In Connelly v DPP [1964] AC 1254, the Law Lords ruled that a defendant could not be tried for any offence arising out of substantially the same set of facts relied upon in a previous charge of which he had been acquitted unless there are "special circumstances" proven by the prosecution. There is little case law on the meaning of "special circumstances", but it has been suggested that the emergence of new evidence would suffice.

A defendant who had been convicted of an offence could be given a second trial for an aggravated form of that offence if the facts constituting the aggravation were discovered after the first conviction.
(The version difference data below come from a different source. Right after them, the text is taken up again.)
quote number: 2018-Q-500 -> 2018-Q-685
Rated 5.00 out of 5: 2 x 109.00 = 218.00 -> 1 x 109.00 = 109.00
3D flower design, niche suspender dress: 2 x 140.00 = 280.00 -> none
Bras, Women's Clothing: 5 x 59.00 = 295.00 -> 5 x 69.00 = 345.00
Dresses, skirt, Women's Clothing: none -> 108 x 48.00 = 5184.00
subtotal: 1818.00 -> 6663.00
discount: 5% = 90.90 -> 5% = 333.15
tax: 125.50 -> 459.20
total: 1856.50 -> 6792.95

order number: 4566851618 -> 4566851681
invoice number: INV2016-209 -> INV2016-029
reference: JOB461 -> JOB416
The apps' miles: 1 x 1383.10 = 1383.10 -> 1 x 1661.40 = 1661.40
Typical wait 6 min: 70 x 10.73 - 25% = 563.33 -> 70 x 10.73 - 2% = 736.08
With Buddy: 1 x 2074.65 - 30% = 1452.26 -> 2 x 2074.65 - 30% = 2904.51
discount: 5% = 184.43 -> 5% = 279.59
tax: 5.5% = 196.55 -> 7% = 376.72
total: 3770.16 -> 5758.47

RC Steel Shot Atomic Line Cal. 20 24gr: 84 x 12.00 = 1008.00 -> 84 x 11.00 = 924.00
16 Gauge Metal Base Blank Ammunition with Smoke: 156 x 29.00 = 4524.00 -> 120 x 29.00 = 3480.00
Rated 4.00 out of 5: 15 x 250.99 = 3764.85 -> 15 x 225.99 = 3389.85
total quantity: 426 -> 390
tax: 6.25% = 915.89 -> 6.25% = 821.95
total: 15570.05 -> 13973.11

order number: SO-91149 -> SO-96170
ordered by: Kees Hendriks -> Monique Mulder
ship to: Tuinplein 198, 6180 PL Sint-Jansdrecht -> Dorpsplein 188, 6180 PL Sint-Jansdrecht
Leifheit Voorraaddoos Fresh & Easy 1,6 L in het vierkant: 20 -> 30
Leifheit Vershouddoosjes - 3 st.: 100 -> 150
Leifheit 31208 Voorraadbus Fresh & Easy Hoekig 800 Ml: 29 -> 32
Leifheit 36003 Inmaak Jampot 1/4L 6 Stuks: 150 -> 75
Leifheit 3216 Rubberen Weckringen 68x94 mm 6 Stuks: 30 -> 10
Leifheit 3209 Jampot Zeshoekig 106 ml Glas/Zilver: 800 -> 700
By contrast, a person who had been acquitted of a lesser offence could not be tried for an aggravated form even if new evidence became available.

===== Post-2003 =====

Following the murder of Stephen Lawrence, the Macpherson Report recommended that the double jeopardy rule should be abrogated in murder cases, and that it should be possible to subject an acquitted murder suspect to a second trial if "fresh and viable" new evidence later came to light. The Law Commission later added its support to this in its report "Double Jeopardy and Prosecution Appeals" (2001). A parallel report into the criminal justice system by Lord Justice Auld, a past Senior Presiding Judge for England and Wales, had also commenced in 1999 and was published as the Auld Report six months after the Law Commission report. It opined that the Law Commission had been unduly cautious by limiting the scope to murder and that "the exceptions should [...] extend to other grave offences punishable with life and/or long terms of imprisonment as Parliament might specify." 1999 was also the year of a highly publicised case in which a man, David Smith, was convicted of the murder of a prostitute after having been acquitted of the "almost identical" murder of sex worker Sarah Crump six years previously. Because of the double jeopardy laws that existed at the time, Smith could not be re-tried for Crump's murder, despite police insisting they were not looking for anybody else and that the case was closed. (Note: Following the 2003 reforms, Smith's acquittal for murdering Crump was overturned in 2023 and he was tried and convicted.)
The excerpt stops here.